…. per documentarsi, per imparare, per conoscere. Il libro che ho appena finito di leggere, Figlie del mare, di Mary Lynn Bracht, non è tra i miei preferiti di quest’anno, tuttavia devo a questo romanzo e alla sua autrice riconoscenza perché mi hanno avvicinata a due argomenti di cui ero all’oscuro.
Il romanzo rievoca, pur nella finzione narrativa, una terribile verità: il rapimento e l’obbligo alla prostituzione per almeno duecentomila donne, coreane, filippine e di altre etnie, durante il periodo dell’occupazione giapponese in Corea, e nel corso delle guerre in cui il Giappone fu impegnato in seguito.
Giovani donne, a volte giovanissime ragazze, bambine anche di soli dodici anni venivano attirate con futili scuse, o semplicemente rapite con la forza e portate via, imprigionate in bordelli dove venivano stuprate da decine di soldati ogni giorno.
Le chiamavano donne di conforto, facendo violenza anche a un termine che è naturalmente collegato a pensieri consolatori, e non ad atti di costrizione.
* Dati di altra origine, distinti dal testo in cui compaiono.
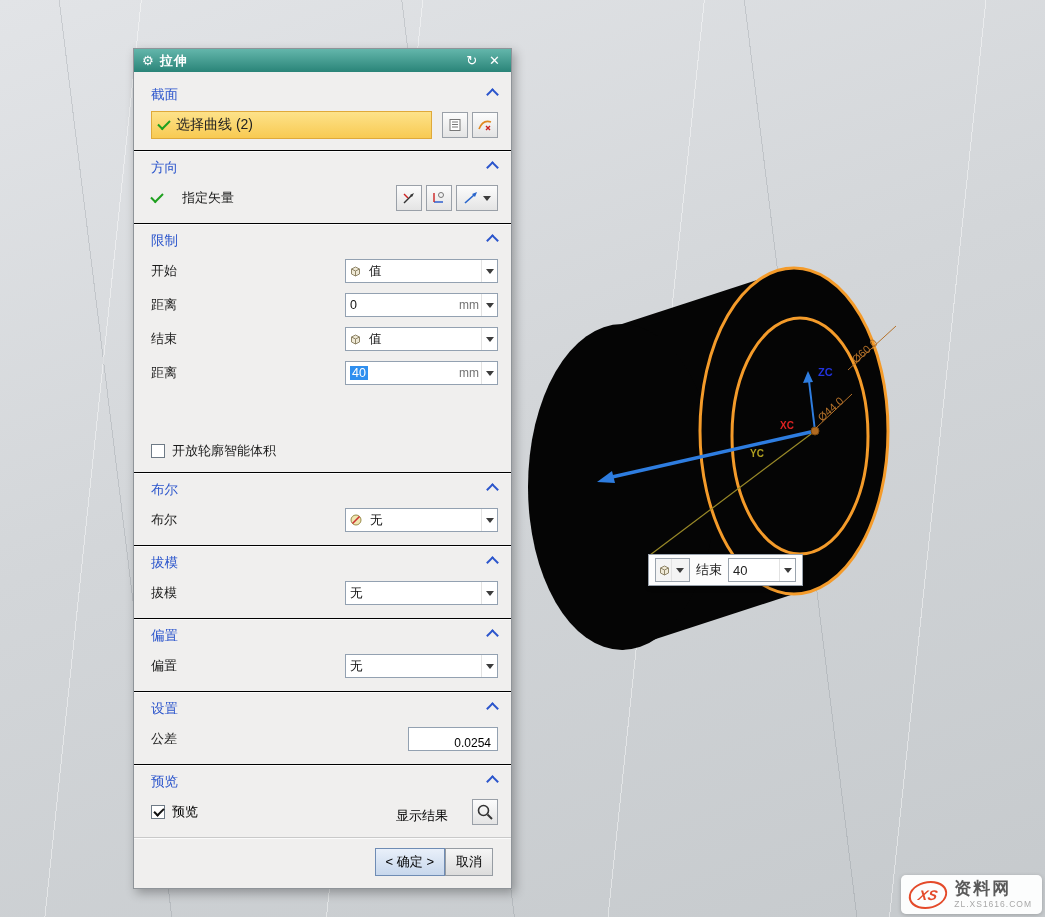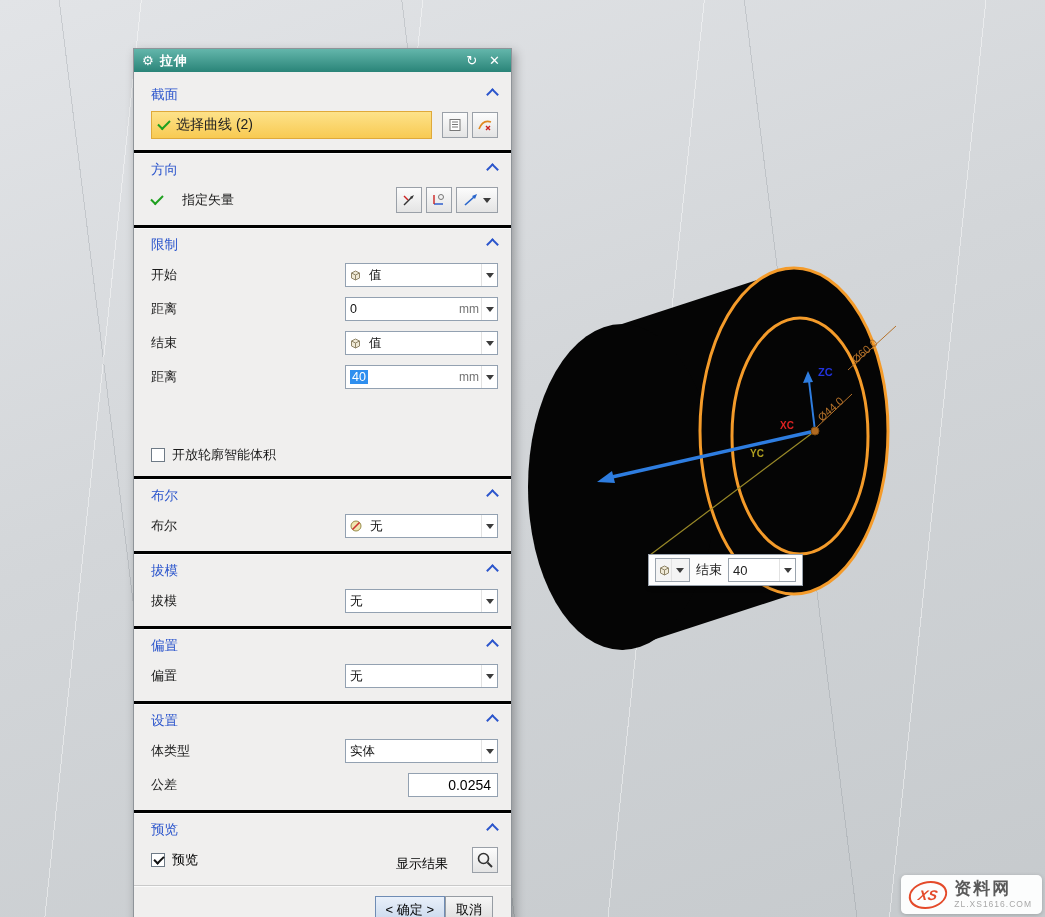"方向" .section + .section { border-top: 3px solid #000000 -> 1px solid #000000 }
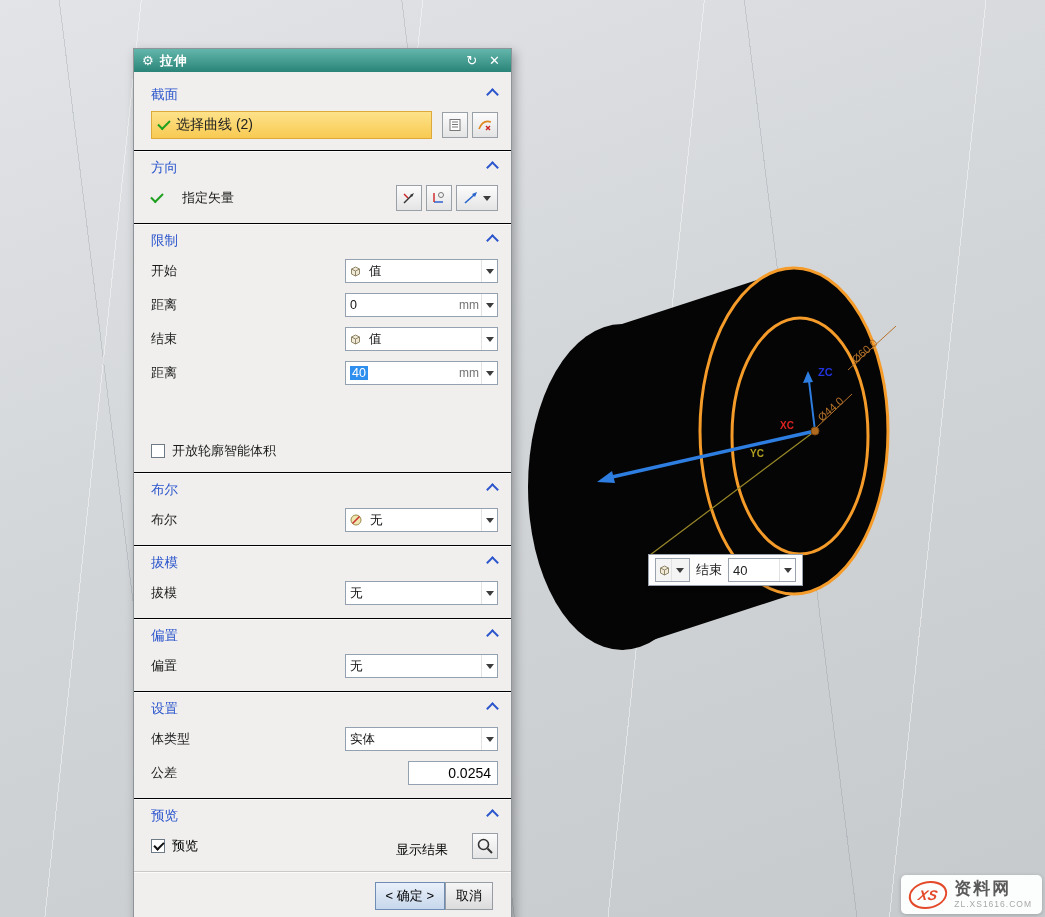"体类型" div.row { html: <div> <span>体类型</span> <div> <span>实体</span> <span></span> </div> </div> -> none }
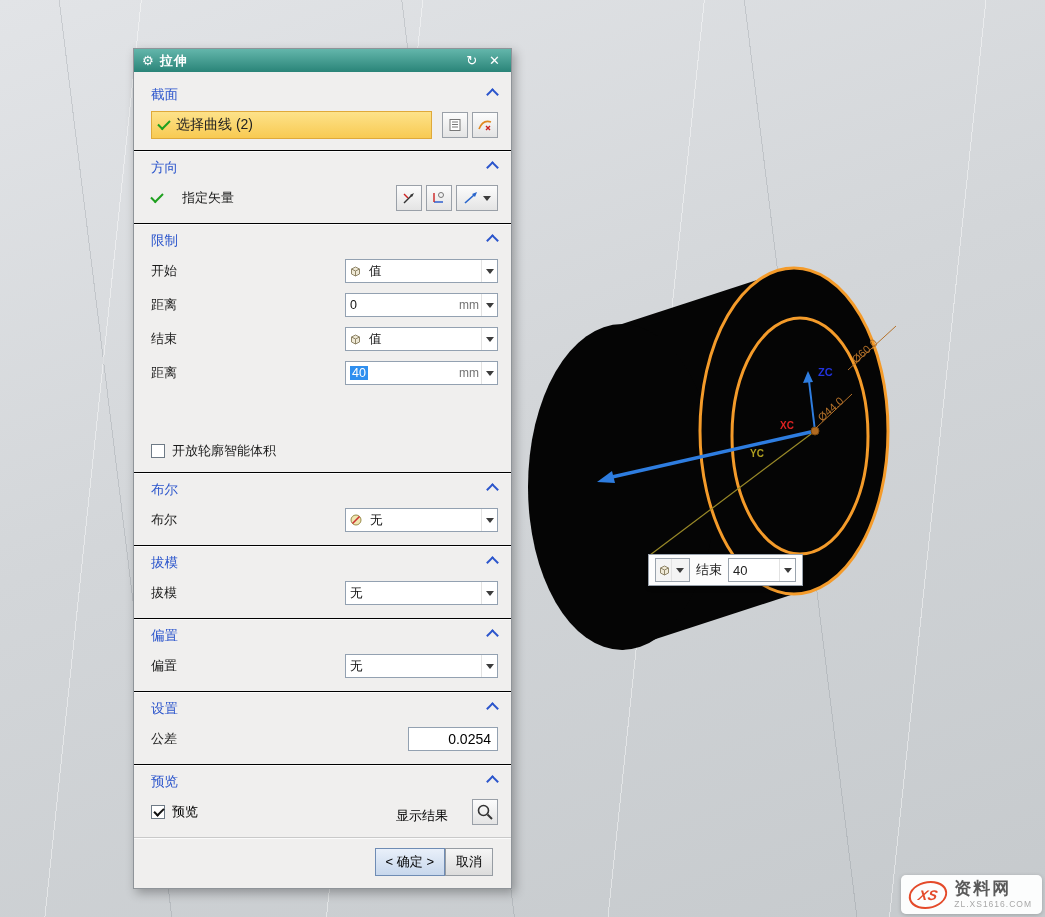"0.0254" .tol-field { align-items: center -> flex-end; font-size: 14px -> 12px }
Finita la guerra le sopravvissute per la vergogna non rivelavano nulla, rassegnandosi a convivere con terribili ricordi. La prima coraggiosa si fece avanti solo negli anni novanta, spingendo poi tante altre donne a denunciare questo crimine e costringendo il governo giapponese ad ammettere le proprie colpe, pur non riconoscendo mai completamente le proprie responsabilità.
L’altro motivo per cui sono grata a questo libro è per aver conosciuto la realtà delle haenyeo, “donne del mare”, pescatrici dell’isola coreana di Jeju, che, ogni giorno per tutta la vita, estate e inverno, si tuffano nelle profondità marine, e in apnea pescano abaloni, polpi e altre prelibatezze marine, che poi vendono al mercato, sostenendo così le proprie famiglie fino a tarda età e tenendo vivo, in questo angolo di mondo un universo familiare profondamente matriarcale.